### TASK GOAL:
Scan the entries below for the string "widget" and copy every line where it turns up.

Excerpts from a dataset
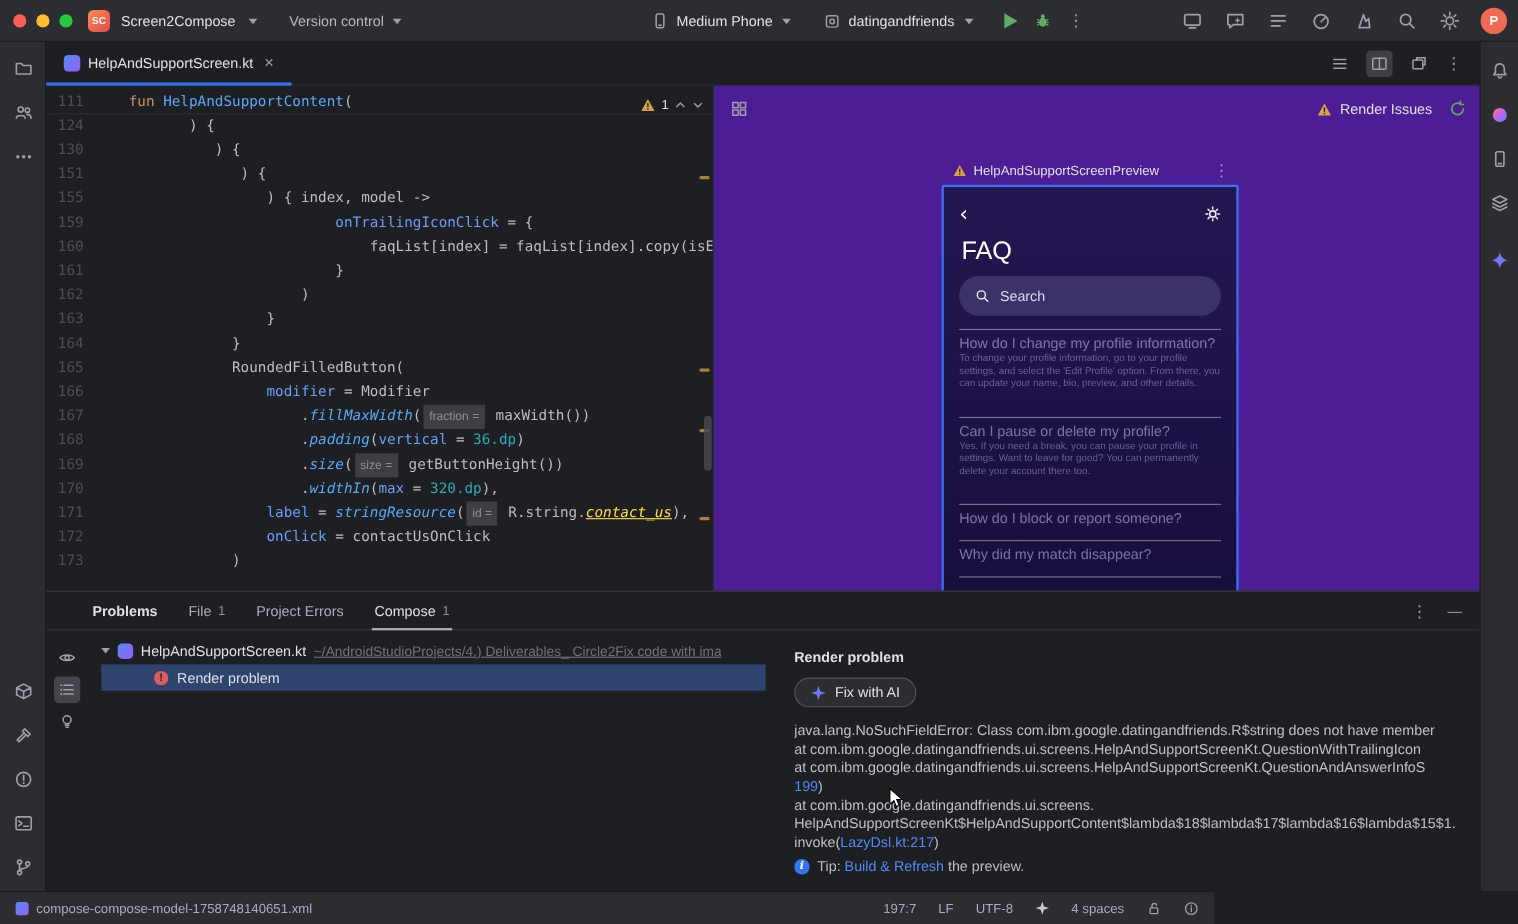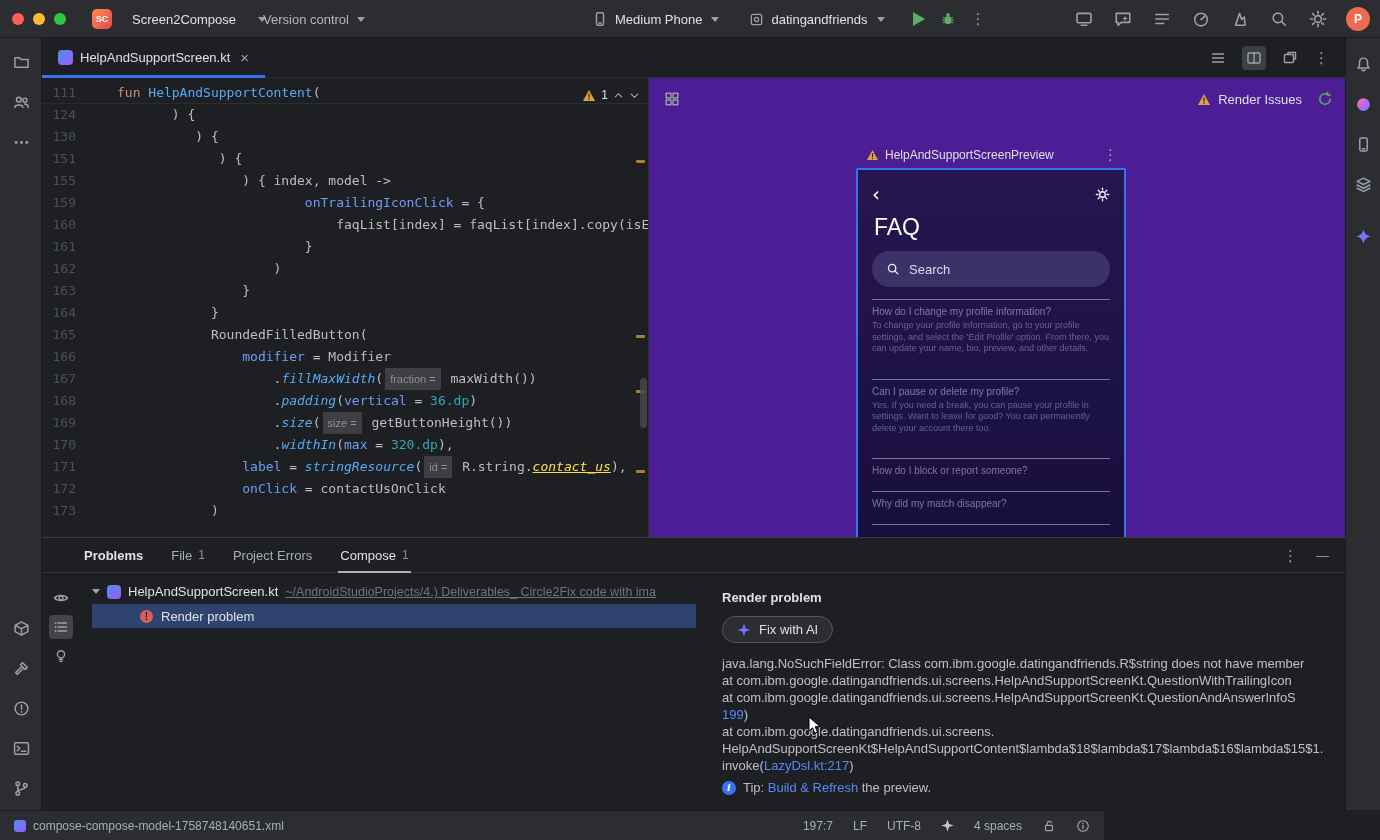--- a/index.html
+++ b/index.html
@@ -16,7 +16,7 @@
   .titlebar { position:absolute; left:0; top:0; width:1380px; height:38px; background:#2b2d30; border-bottom:1px solid #1a1b1e; }
   .traffic { position:absolute; left:12px; top:13px; display:flex; gap:9px; }
   .light { width:12px; height:12px; border-radius:50%; }
-  .proj-widget { position:absolute; left:92px; top:0; height:38px; display:flex; align-items:center; gap:20px; cursor:pointer; }
+  .proj-widget { position:absolute; left:80px; top:0; height:38px; display:flex; align-items:center; gap:10px; cursor:pointer; }
   .sc-badge { width:20px; height:20px; border-radius:5px; background:linear-gradient(135deg,#ff8a50,#e5484d); color:#fff; font-size:9px; font-weight:bold; display:flex; align-items:center; justify-content:center; }
   .widget-label { color:#dfe1e5; }
   .widget-label.dim { color:#b4b8bf; }

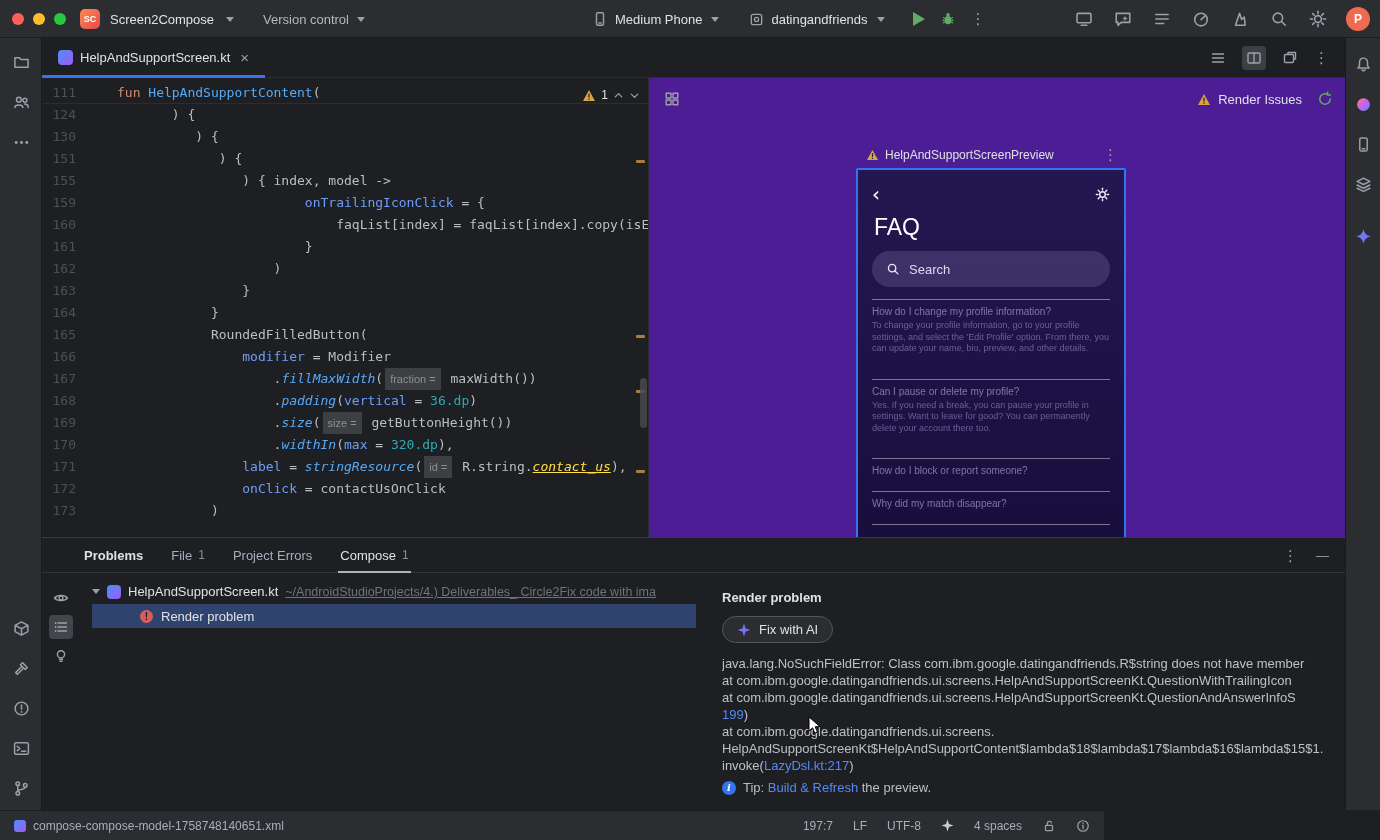--- a/index.html
+++ b/index.html
@@ -87,7 +87,7 @@
   .phone-search { height:36px; border-radius:18px; background:rgba(213,203,255,0.16); display:flex; align-items:center; gap:9px; padding:0 14px; color:#ded9f2; }
   .faq-area { opacity:.55; margin-top:12px; }
   .faq-divider { height:1px; background:rgba(255,255,255,.78); }
-  .faq-q { font-size:10px; line-height:13px; color:#cbc3f0; margin:5px 0 2px; }
+  .faq-q { font-size:13px; line-height:13px; color:#cbc3f0; margin:5px 0 2px; }
   .faq-q.noans { margin:5px 0 14px; }
   .faq-a { font-size:9px; line-height:11.5px; color:#a79dd6; margin:0 0 24px; }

### RESPONSE:
-  .proj-widget { position:absolute; left:92px; top:0; height:38px; display:flex; align-items:center; gap:20px; cursor:pointer; }
+  .proj-widget { position:absolute; left:80px; top:0; height:38px; display:flex; align-items:center; gap:10px; cursor:pointer; }
   .widget-label { color:#dfe1e5; }
   .widget-label.dim { color:#b4b8bf; }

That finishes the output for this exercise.